## Problem
Once you reach the line that contains "- salvată din casa inundată-FOTO", retype it and every line after it exactly, ending with the last line of the entries.

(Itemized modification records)
────────────────

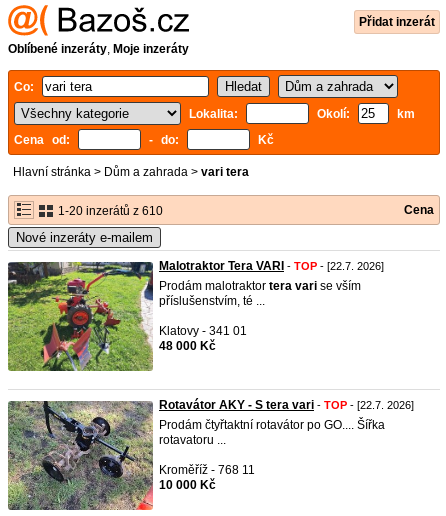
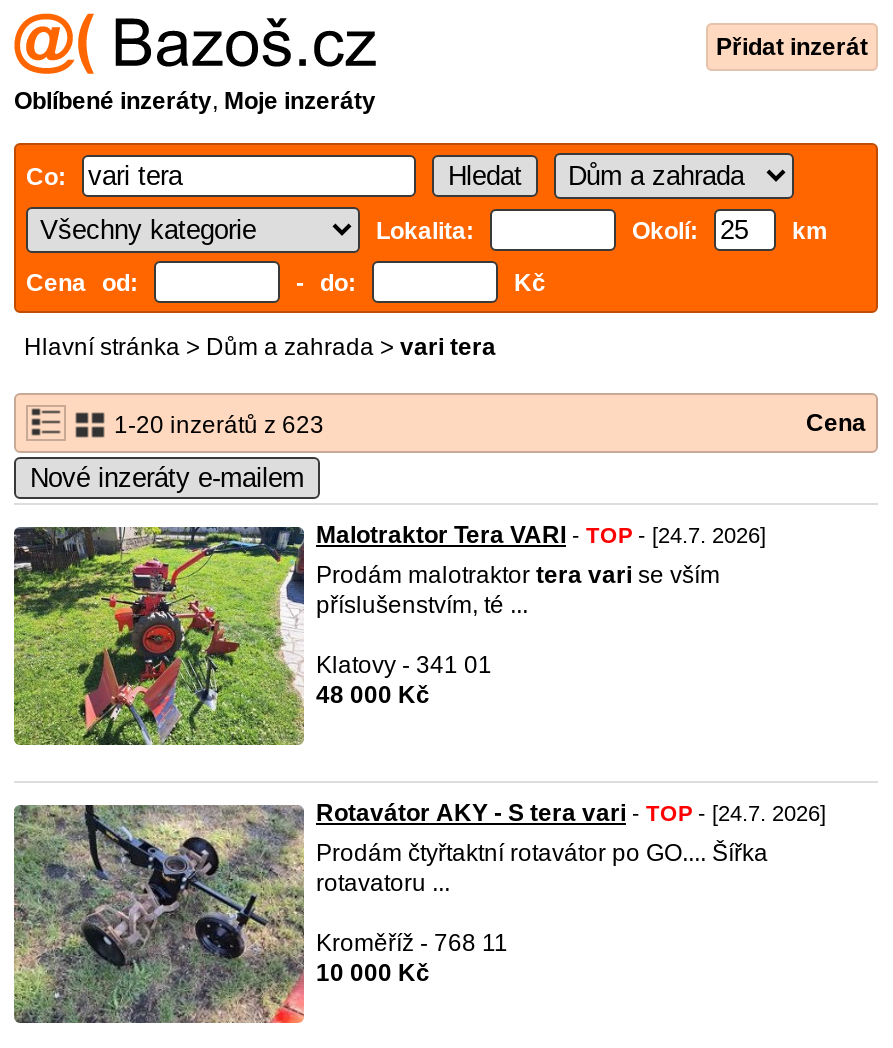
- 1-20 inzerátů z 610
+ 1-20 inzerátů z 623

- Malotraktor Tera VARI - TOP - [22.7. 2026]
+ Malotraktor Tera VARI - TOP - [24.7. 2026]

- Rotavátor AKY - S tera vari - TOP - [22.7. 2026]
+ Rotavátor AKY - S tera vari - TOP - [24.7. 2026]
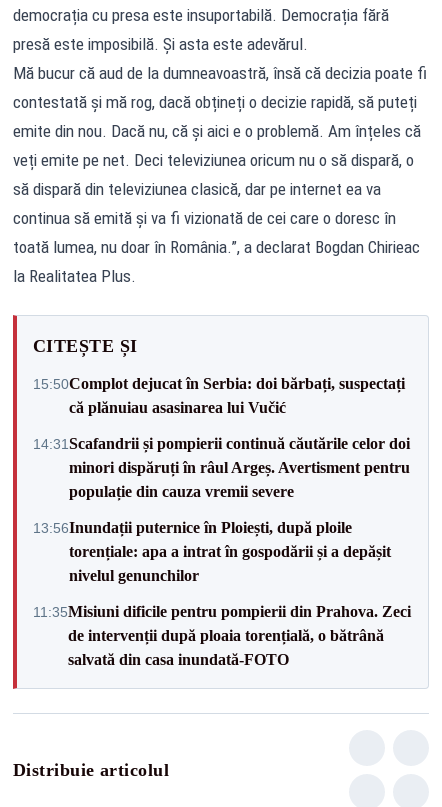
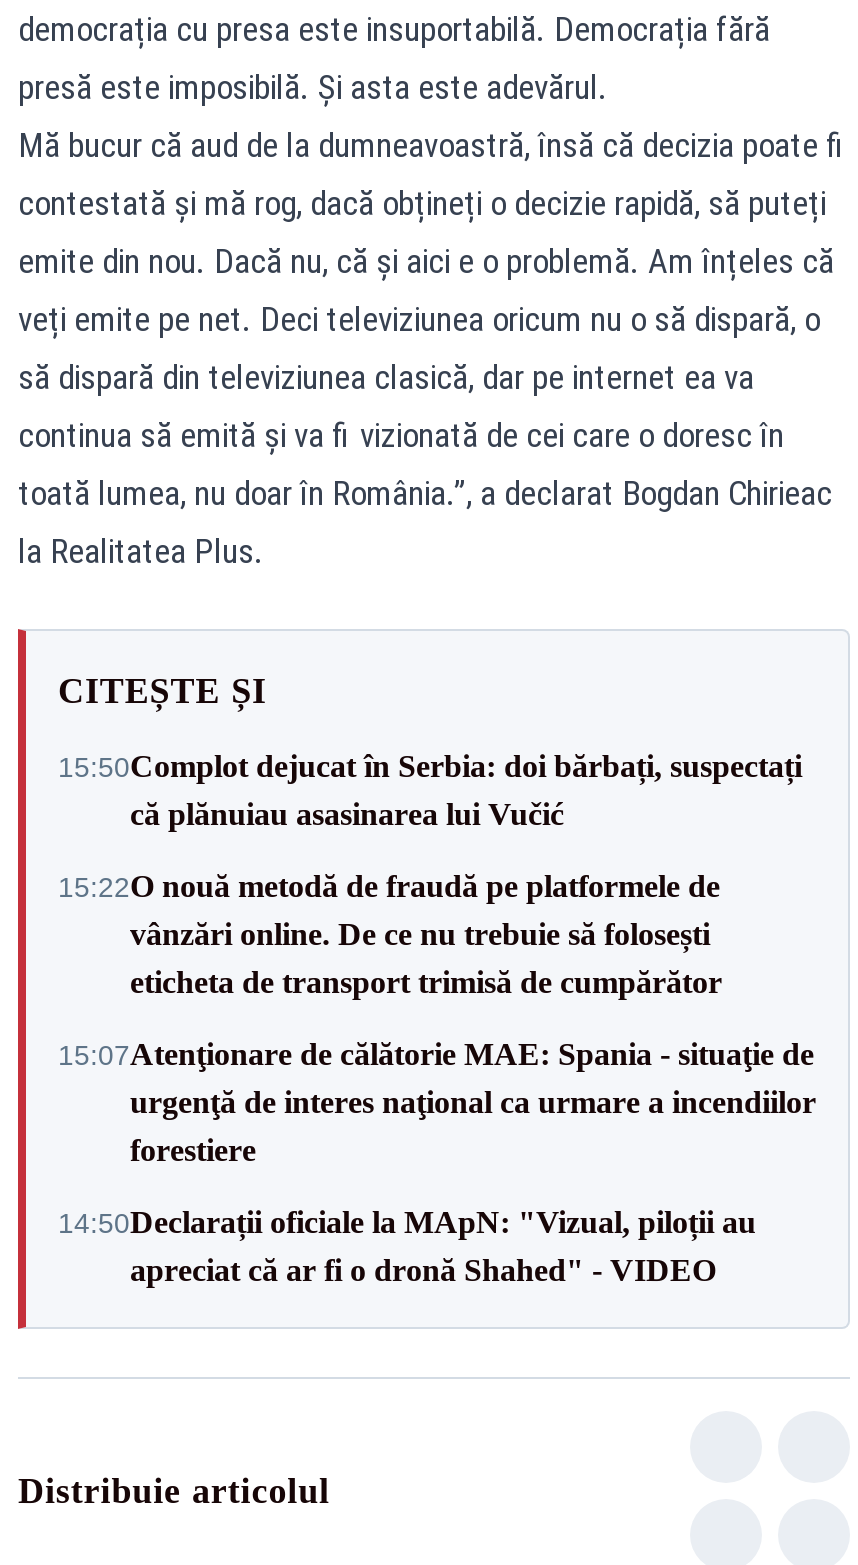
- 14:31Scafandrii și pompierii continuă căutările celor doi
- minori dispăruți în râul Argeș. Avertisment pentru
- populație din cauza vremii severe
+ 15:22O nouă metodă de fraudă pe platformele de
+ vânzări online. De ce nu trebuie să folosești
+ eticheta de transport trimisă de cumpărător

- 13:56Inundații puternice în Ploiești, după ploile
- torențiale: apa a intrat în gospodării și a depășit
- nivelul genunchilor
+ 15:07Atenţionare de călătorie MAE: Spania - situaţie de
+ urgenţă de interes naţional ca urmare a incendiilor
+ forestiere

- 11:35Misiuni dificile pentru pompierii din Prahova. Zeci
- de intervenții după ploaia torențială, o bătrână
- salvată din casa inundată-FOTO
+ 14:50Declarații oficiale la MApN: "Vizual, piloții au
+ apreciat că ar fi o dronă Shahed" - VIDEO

────────────────

## Output of the task
- salvată din casa inundată-FOTO
+ 14:50Declarații oficiale la MApN: "Vizual, piloții au
+ apreciat că ar fi o dronă Shahed" - VIDEO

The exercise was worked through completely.